The Offspring was portrayed by basketball player Robert Bobroczkyi wearing full body prosthetic makeup created by Legacy Effects, with the exception of the creature's tail, which was CGI. Along with adding Xenomorph elements to a human, the design tried to invoke the Engineers that created the race.

==== Praetomorph ====

Praetomorphs are sometimes called protomorphs. Featured in Alien: Covenant, they were created by David 8 using chemical A0-3959X.91–15 and the remains of Elizabeth Shaw. They use facehuggers that implant a substance which turns into an imp. An imp is the chestburster stage of a praetomorph imps look like miniature fully formed praetomorphs missing the dorsal tubes and with a pale coloration. Adult praetomorphs are dubbed stalkers; they are similar to xenomorphs in appearance though they are missing the biomechanical elements.

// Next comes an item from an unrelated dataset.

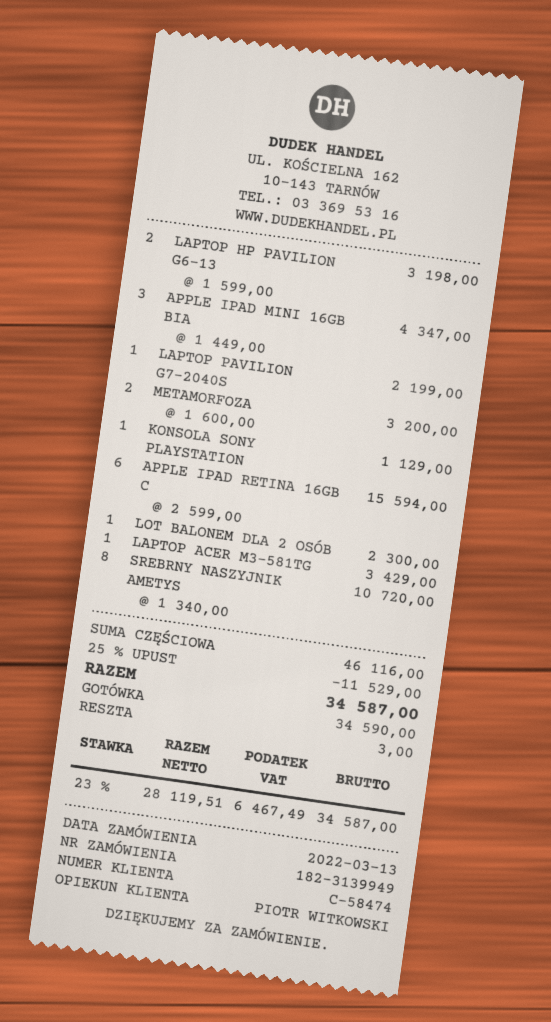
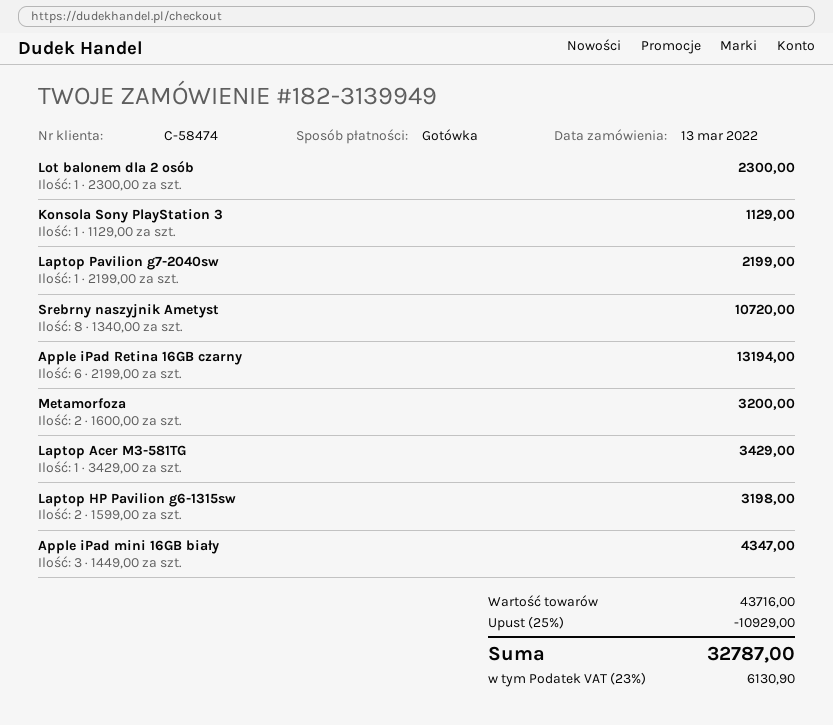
APPLE IPAD RETINA 16GB C: 6 x 2599.00 = 15594.00 -> 6 x 2199.00 = 13194.00
subtotal: 46116.00 -> 43716.00
discount: 25% = 11529.00 -> 25% = 10929.00
tax: 23% = 6467.49 -> 23% = 6130.90
total: 34587.00 -> 32787.00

They tend to be black in color, and they have an inner jaw just like standard xenomorphs. Also like xenomorphs, they have acid blood which can melt through metal quickly. They are nowhere near as intelligent as xenomorphs, and are feral compared to their cousins.

== Critical response ==
Film historian Thomas Doherty described the Alien movies as exploring "not only the impact of extraterrestrial parasites on human digestion but the frontiers of genre and gender in Hollywood narrative." Doherty dubbed the xenomorph "a cross-dressing monster from the id whose sexual confusion mirrors the shifting gender dynamics of the series." He noted how its first three iterations–facehugger, chestburster, and dragon–"suggest the outline of the masculine member," yet Aliens makes it a female–"a queen generating unholy spawn"–and in Aliens 3, "she reverts again to a he, pursuing the female to penetrate and impregnate her."

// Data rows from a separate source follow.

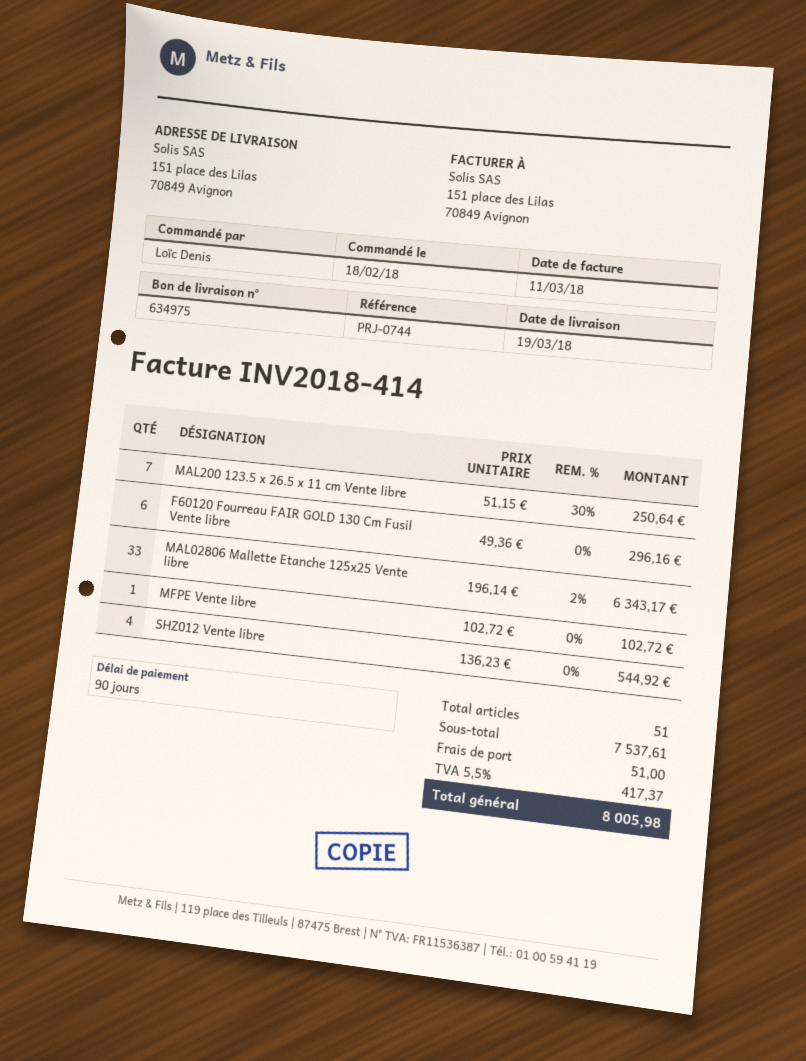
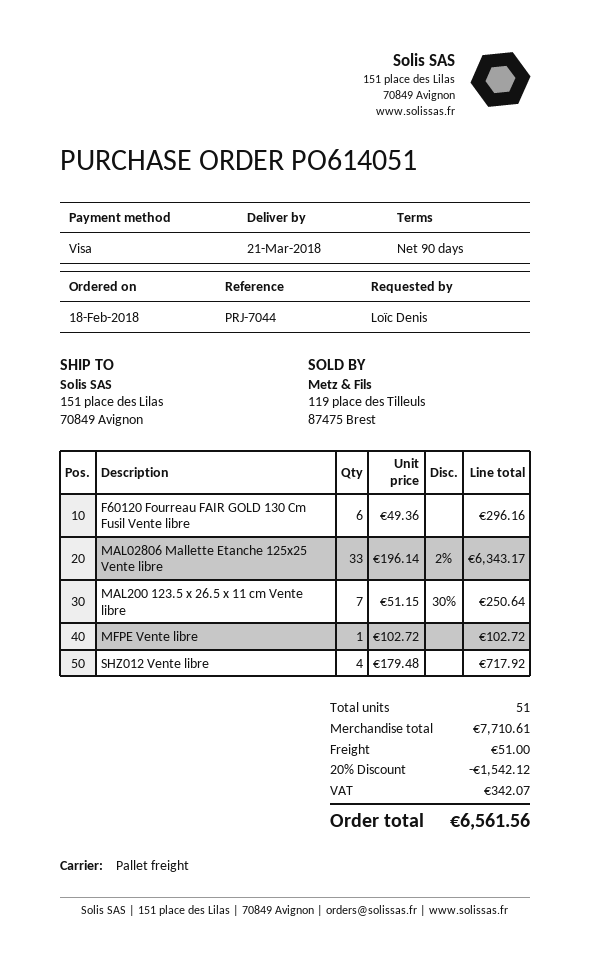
delivery date: 2018-03-19 -> 2018-03-21
reference: PRJ-0744 -> PRJ-7044
SHZ012 Vente libre: 4 x 136.23 = 544.92 -> 4 x 179.48 = 717.92
subtotal: 7537.61 -> 7710.61
discount: none -> 20% = 1542.12
tax: 417.37 -> 342.07
total: 8005.98 -> 6561.56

Author Amanda DiGioia argued "the vagina dentata is an evolutionary fear that has been learned, due to the prevalence of the notion of the vagina dentata in societies around the globe." DiGioia also argued that "[c]onceptually, a vagina dentata plays on male fears of vaginas, wombs, mothers and childbirth, and has been represented in various media from ancient times…The vagina dentata, for males, can also represent the fear of entry to the unknown, of the dark dangers that must be controlled and stamped out in women…Woman in possession of destructive or deadly genitalia are threats that must be neutraised: the dangerous teeth must be pulled out to make her a compliant, procreative partner, or the woman must be killed."

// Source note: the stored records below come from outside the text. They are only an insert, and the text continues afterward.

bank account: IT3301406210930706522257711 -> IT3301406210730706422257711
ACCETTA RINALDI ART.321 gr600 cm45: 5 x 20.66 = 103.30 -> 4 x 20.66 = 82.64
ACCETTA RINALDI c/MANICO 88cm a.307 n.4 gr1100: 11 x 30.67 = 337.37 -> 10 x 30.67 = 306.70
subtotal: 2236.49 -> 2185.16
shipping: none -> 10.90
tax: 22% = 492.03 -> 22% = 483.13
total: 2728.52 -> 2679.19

Film professor Barbara Creed called the xenomorphs an example of the "archaic mother." In Alien, Creed notes that while "the archaic mother, the creature who laid the eggs," is never seen, her presence is signalled in "the text's various representations of the primal scene and in its depiction of birth and death…in the film's images of blood, darkness and death [and] in the chameleon figure of the alien, the monster as fetish-object of and for the archaic mother." Creed also argued that the xenomorph's phallic appearance was deliberate, in order to cover its vagina dentata.